WHAT YOU HAVE TO DO - Find all the lines in the entries below that hold the word "Extrinsic" and copy them.

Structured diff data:
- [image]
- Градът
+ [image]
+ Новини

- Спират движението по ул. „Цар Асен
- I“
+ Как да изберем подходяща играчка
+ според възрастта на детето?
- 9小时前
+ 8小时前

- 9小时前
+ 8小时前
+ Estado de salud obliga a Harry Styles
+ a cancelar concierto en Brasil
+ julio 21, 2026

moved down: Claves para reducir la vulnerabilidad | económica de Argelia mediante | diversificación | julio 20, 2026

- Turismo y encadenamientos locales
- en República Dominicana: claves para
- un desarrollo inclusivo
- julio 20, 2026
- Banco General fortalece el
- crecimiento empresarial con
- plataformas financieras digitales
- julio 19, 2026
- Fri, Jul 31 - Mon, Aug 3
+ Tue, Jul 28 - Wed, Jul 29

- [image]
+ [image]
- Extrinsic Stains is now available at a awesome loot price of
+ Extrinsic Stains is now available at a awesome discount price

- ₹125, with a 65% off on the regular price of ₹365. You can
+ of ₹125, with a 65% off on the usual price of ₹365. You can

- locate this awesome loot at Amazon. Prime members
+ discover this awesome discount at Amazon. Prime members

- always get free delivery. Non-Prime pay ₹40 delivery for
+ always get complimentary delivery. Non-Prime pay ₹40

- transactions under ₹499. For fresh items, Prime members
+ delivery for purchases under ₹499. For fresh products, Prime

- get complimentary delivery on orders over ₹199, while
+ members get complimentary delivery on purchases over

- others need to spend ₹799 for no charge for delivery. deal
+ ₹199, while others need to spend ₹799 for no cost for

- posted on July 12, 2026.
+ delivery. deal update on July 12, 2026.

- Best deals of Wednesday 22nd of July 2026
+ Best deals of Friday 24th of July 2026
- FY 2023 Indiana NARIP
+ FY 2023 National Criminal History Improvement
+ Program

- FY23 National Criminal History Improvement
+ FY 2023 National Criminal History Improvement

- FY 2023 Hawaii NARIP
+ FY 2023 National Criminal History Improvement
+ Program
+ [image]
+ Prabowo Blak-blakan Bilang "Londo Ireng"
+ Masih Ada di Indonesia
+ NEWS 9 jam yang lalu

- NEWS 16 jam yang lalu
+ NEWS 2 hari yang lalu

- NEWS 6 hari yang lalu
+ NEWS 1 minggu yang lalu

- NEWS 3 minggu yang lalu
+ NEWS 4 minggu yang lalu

ANSWER TO THE EXERCISE -
- Extrinsic Stains is now available at a awesome loot price of
+ Extrinsic Stains is now available at a awesome discount price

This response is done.